_Work item_: Print the lines of the data, starting with the first, up to and including the line where "(571, 1136) none" appears.

##### Data shown

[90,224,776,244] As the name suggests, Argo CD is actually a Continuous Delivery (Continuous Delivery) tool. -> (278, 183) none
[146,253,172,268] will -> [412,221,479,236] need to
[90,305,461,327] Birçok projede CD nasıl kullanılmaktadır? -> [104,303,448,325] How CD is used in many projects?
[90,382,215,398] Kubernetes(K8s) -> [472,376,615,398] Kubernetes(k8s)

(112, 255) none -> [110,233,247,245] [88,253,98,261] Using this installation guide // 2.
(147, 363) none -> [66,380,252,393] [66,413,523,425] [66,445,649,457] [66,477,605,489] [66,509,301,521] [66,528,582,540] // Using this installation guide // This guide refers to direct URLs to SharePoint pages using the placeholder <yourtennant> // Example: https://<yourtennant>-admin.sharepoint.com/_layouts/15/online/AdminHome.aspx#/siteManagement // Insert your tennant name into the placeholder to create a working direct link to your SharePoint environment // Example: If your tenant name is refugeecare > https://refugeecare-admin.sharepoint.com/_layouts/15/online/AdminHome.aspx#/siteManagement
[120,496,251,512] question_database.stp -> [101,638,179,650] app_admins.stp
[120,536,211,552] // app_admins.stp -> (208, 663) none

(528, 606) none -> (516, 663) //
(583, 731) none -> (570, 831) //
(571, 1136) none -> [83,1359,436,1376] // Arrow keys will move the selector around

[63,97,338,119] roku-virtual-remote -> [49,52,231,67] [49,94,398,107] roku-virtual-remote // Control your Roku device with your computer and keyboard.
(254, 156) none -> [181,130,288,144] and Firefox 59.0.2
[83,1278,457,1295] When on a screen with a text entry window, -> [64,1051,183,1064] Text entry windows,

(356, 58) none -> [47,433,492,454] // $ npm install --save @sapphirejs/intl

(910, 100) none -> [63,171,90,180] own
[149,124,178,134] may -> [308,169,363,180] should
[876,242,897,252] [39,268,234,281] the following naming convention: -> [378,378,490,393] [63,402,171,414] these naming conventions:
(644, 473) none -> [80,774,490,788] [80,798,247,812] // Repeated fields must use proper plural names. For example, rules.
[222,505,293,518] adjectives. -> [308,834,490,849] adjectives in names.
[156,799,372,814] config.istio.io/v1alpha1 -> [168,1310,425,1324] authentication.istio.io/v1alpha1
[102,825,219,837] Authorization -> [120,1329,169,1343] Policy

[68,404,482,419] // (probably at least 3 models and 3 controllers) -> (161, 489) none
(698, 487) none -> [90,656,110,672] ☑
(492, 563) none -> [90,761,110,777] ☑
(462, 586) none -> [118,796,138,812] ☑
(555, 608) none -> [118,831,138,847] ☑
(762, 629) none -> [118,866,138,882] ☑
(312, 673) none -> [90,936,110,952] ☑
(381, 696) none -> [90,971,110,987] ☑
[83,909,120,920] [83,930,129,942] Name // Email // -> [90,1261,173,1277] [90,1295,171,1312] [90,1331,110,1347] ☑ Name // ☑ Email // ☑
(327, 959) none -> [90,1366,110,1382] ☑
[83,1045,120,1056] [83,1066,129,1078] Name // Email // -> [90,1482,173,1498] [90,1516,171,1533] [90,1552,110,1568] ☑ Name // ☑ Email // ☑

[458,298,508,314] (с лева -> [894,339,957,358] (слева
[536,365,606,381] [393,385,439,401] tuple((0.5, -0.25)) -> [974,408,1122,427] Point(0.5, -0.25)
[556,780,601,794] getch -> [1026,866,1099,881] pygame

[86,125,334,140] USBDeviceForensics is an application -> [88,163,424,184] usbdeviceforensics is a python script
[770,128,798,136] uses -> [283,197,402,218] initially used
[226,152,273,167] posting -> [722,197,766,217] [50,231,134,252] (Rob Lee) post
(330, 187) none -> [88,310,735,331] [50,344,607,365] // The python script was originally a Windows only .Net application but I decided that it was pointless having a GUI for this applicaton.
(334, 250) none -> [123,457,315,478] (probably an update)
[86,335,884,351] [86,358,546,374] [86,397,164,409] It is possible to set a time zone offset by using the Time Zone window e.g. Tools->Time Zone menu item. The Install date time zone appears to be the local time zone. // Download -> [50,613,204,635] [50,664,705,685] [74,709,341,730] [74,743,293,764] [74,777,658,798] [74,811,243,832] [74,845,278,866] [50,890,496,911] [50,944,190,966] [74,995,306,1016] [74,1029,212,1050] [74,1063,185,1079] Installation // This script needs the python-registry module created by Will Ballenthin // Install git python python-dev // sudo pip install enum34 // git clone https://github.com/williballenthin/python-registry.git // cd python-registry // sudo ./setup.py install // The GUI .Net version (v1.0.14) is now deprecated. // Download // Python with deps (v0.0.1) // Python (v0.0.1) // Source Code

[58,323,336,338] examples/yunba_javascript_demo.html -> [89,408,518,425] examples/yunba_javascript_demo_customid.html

##########

_Response area_:
[90,224,776,244] As the name suggests, Argo CD is actually a Continuous Delivery (Continuous Delivery) tool. -> (278, 183) none
[146,253,172,268] will -> [412,221,479,236] need to
[90,305,461,327] Birçok projede CD nasıl kullanılmaktadır? -> [104,303,448,325] How CD is used in many projects?
[90,382,215,398] Kubernetes(K8s) -> [472,376,615,398] Kubernetes(k8s)

(112, 255) none -> [110,233,247,245] [88,253,98,261] Using this installation guide // 2.
(147, 363) none -> [66,380,252,393] [66,413,523,425] [66,445,649,457] [66,477,605,489] [66,509,301,521] [66,528,582,540] // Using this installation guide // This guide refers to direct URLs to SharePoint pages using the placeholder <yourtennant> // Example: https://<yourtennant>-admin.sharepoint.com/_layouts/15/online/AdminHome.aspx#/siteManagement // Insert your tennant name into the placeholder to create a working direct link to your SharePoint environment // Example: If your tenant name is refugeecare > https://refugeecare-admin.sharepoint.com/_layouts/15/online/AdminHome.aspx#/siteManagement
[120,496,251,512] question_database.stp -> [101,638,179,650] app_admins.stp
[120,536,211,552] // app_admins.stp -> (208, 663) none

(528, 606) none -> (516, 663) //
(583, 731) none -> (570, 831) //
(571, 1136) none -> [83,1359,436,1376] // Arrow keys will move the selector around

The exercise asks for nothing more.